Amor em fim de festa | Do Amor #5
Chegou batendo a porta e avisou a dor nas costas dele. Adormeceu no sofá esperando por ela e acordou com o corpo gelado e todo torto. Ela, maquiagem borrada, sorriso mole de orelha a orelha, a sandália dourada de salto altíssimo nas mãos e o vestido preto cintilante com vários paetês faltando.
Sambou a noite toda e não atendeu as ligações dele. Já tinha umas semanas que estavam nessa rotina de se falarem pouco ou quase nada, alternavam a presença dentro de casa, uma troca velada, disfarçada de "vou comprar alguma coisa pra colocar na geladeira" ou "preciso trocar umas roupas no shopping". Começaram a namorar recém entrados na faculdade, foram morar juntos em uma república no meio do curso e, ao se formarem, já estavam em um apartamento só deles. Se apaixonaram pelas infinitas afinidades e se tornaram adultos diferentes.
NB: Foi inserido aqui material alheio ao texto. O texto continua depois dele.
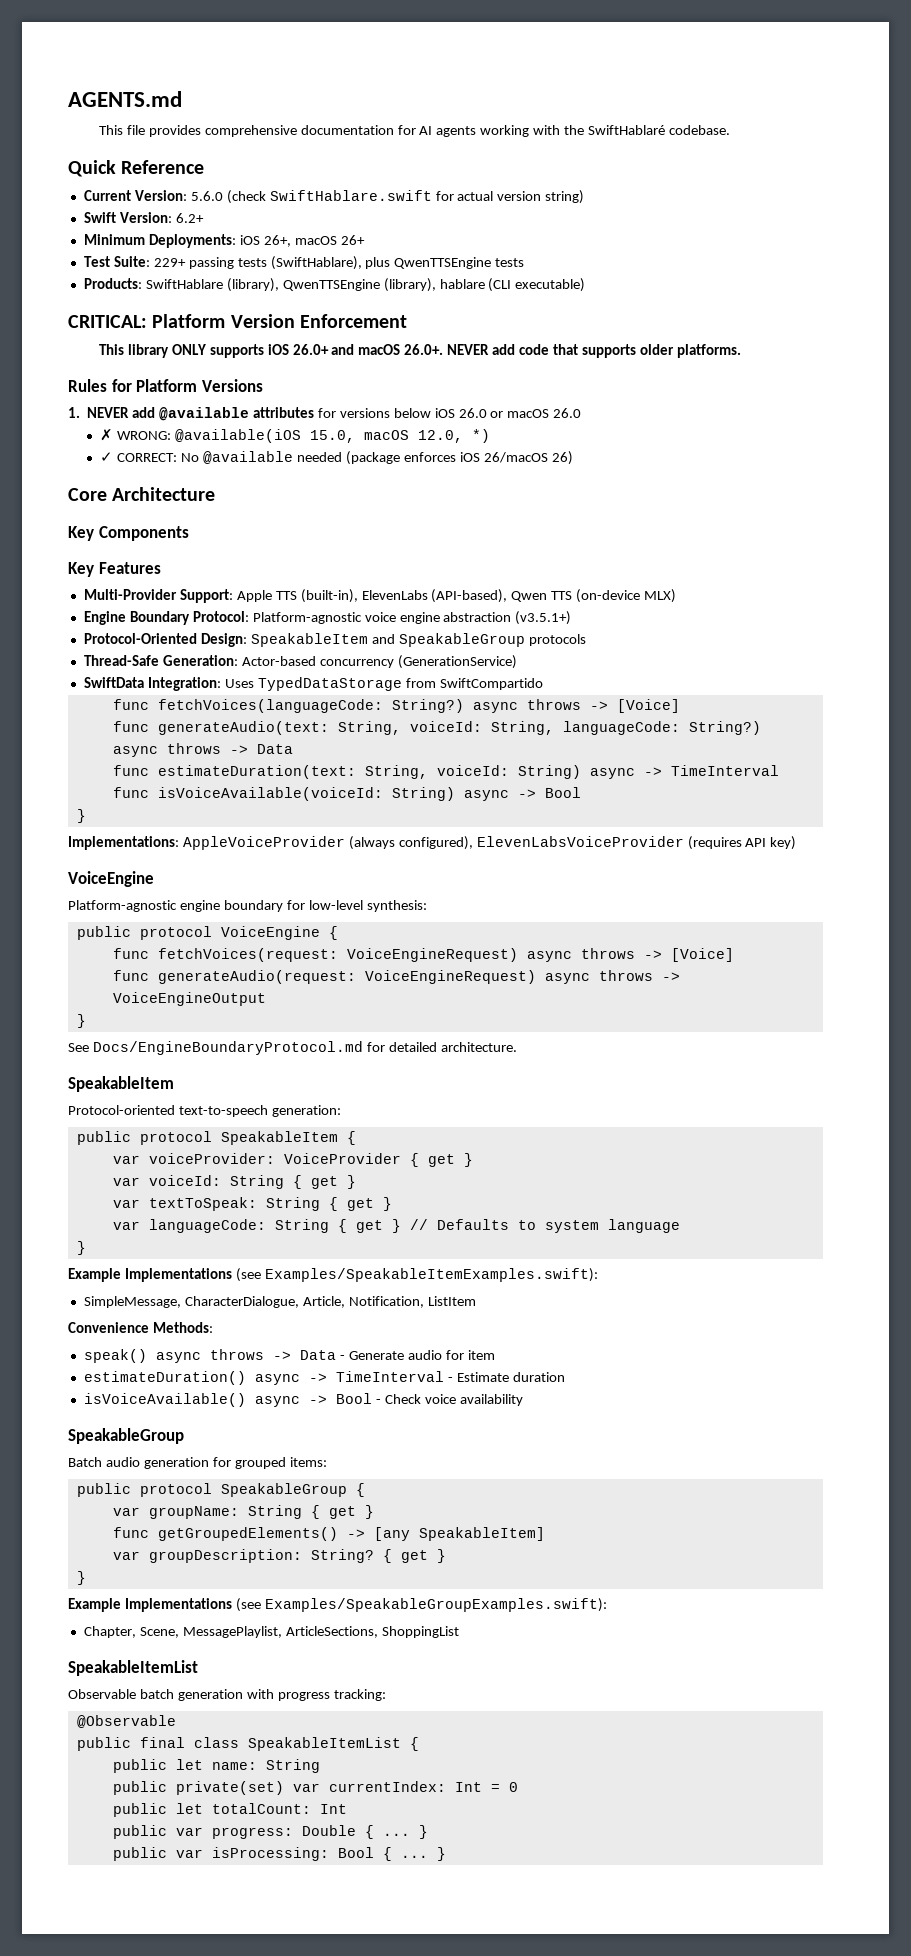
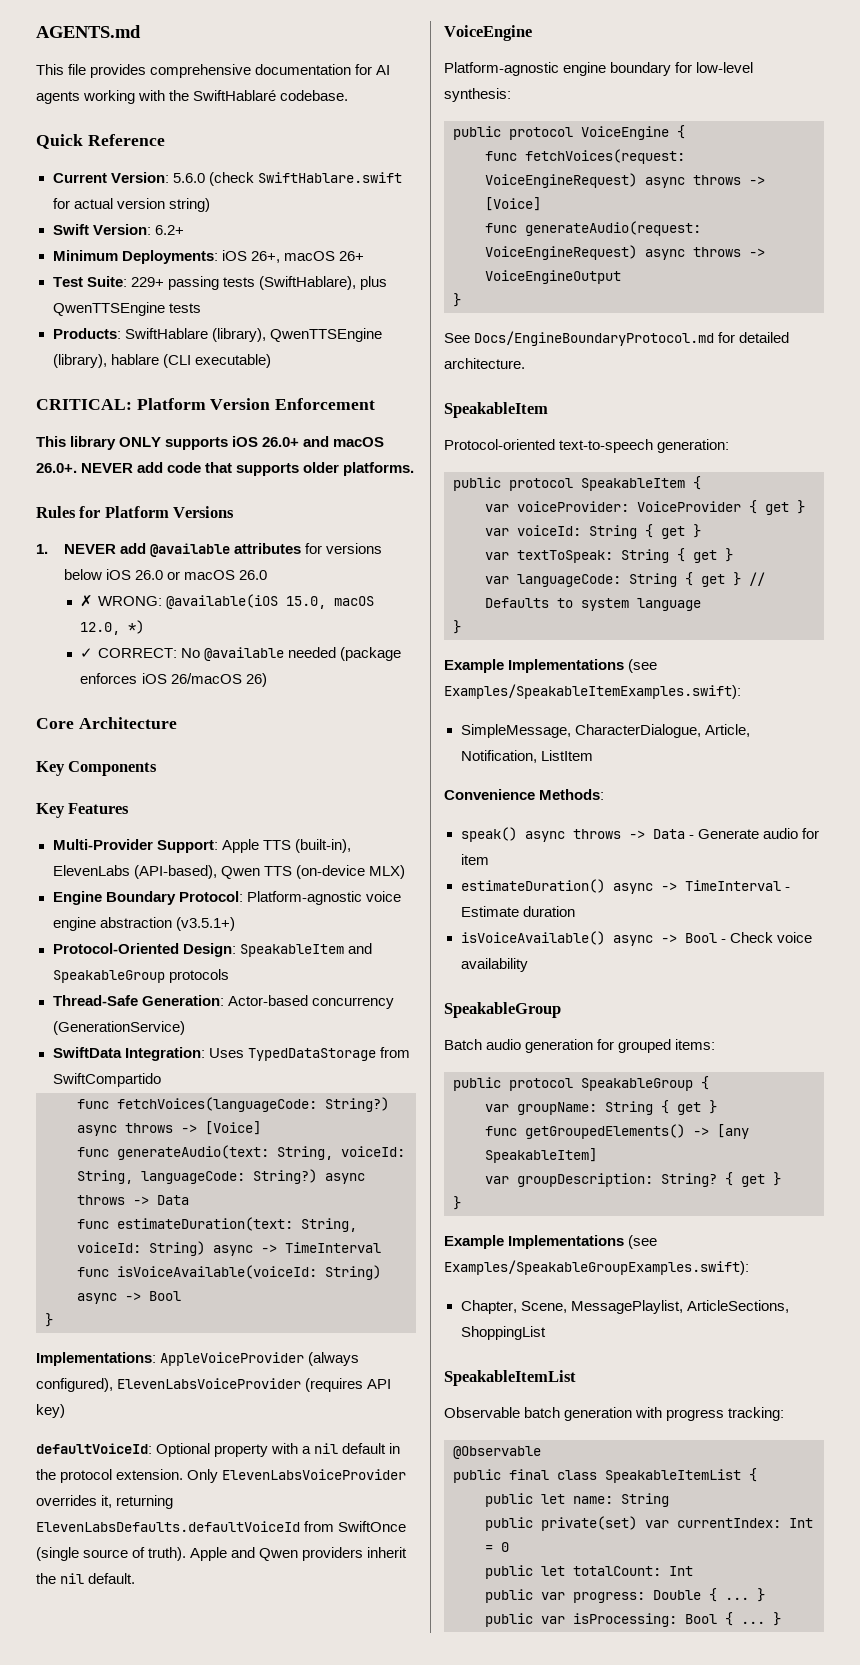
+ defaultVoiceId: Optional property with a nil default in the protocol extension. Only ElevenLabsVoiceProvider overrides it, returning ElevenLabsDefaults.defaultVoiceId from SwiftOnce (single source of truth). Apple and Qwen providers inherit the nil default.

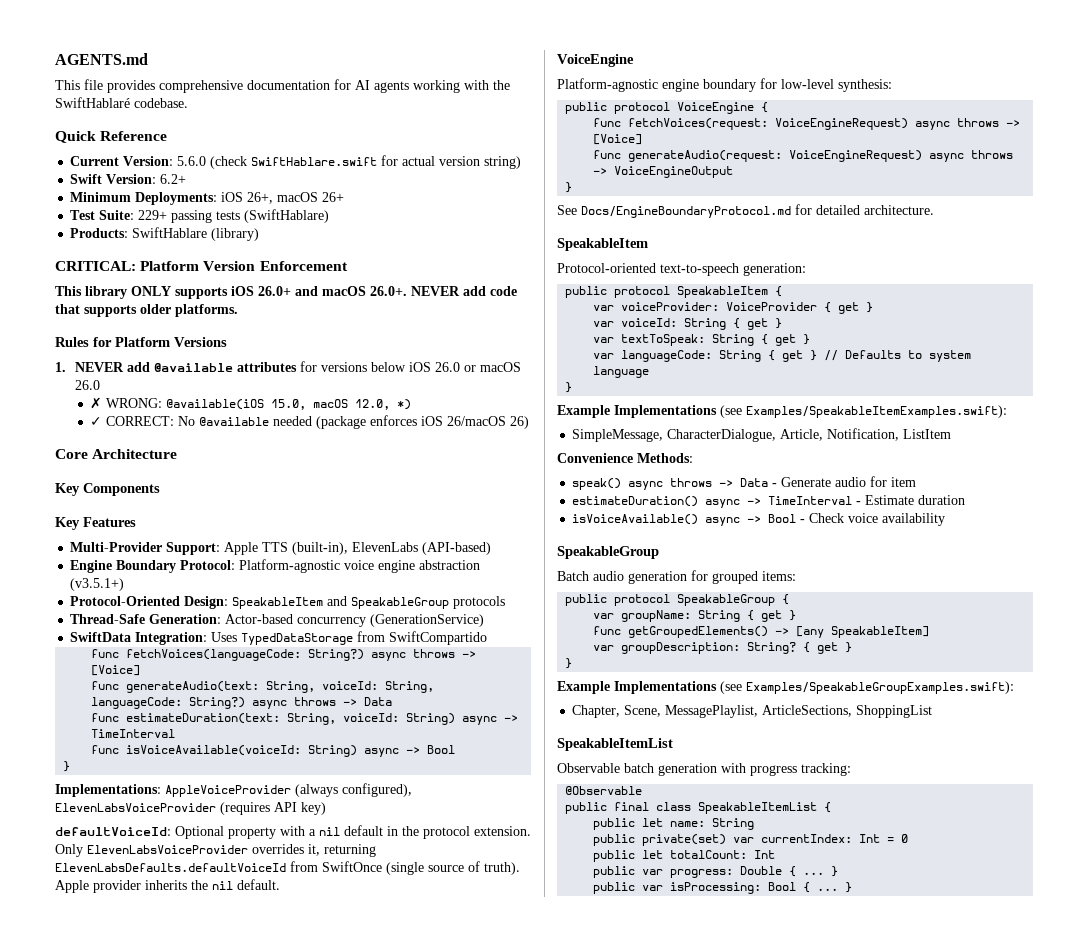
- Test Suite: 229+ passing tests (SwiftHablare), plus QwenTTSEngine tests
- Products: SwiftHablare (library), QwenTTSEngine (library), hablare (CLI executable)
+ Test Suite: 229+ passing tests (SwiftHablare)
+ Products: SwiftHablare (library)
- Multi-Provider Support: Apple TTS (built-in), ElevenLabs (API-based), Qwen TTS (on-device MLX)
+ Multi-Provider Support: Apple TTS (built-in), ElevenLabs (API-based)
- Apple and Qwen providers inherit the nil default.
+ Apple provider inherits the nil default.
Ele mirava lá na frente, trocou a armação dos óculos por uma versão mais formal, passou a usar mais camisas e procurava na Internet críticas de bons vinhos e bons restaurantes. Ela virou uma nostálgica, relembrava as sinucas pós-aula e ria das antigas promoções de cerveja nos bares que atraiam a molecada sem grana. Ele rapidamente arranjou um emprego e, chegando cansado certa noite, a pegou às gargalhadas com algum amigo no Skype depois de terminar uns trabalhos de freelance de casa mesmo. Foi para o banho sem falar nada e ela o seguiu, comentando que estava organizando uma festa de reencontro com o pessoal da faculdade, que estava vendo o lugar pra todo mundo ir e ficar junto. Ele disse que não iria e ouviu o silêncio tomar conta da casa.
Desde então, o afastamento.
Na tal noite ela chegou feliz, pés sujos, alma lavada. Conversou, trocou afetos com pessoas que sentia saudade. Ele se sentou no sofá e a fuzilou com os olhos. Parados, um na frente do outro, ela o questionou:
— Você não vai me perguntar como foi lá hoje?
— Dá pra ver que foi ótimo.
— Vem logo curar a tua nega que chegou de porre lá da boemia!
Abriu os braços, largou a sandália e ficou na pontinha dos pés.
— Até quando você vai ficar nessa?
Ela murchou os ombros junto com o ar que saiu melancólico do peito.
— Quero dizer, a gente tem uma vida pra fazer, meu amor. Senta aqui, a gente tem uma vida juntos agora, temos que fazer planos, estruturar as coisas, você precisa entrar mais no mercado de trabalho, pensar na sua carreira. Olha, juntos a gente vai conseguir muita coisa, você me ajudando e eu te ajudando, a gente vai longe, vamos realizar todos os nossos sonhos.
— Os seus sonhos.
— Os nossos sonhos! Escuta, você também quer ser feliz, quer ser feliz ao meu lado, quer ver o nosso amor crescer ainda mais, estabilizados, com filhos, com toda a segurança desse mundo.
Ela puxou o zíper das costas e tirou o vestido.
— Como você é infantil, cara.
Ela foi se deitar de calcinha e sutiã, sem tomar banho.
O amor, às vezes, é um fim de festa.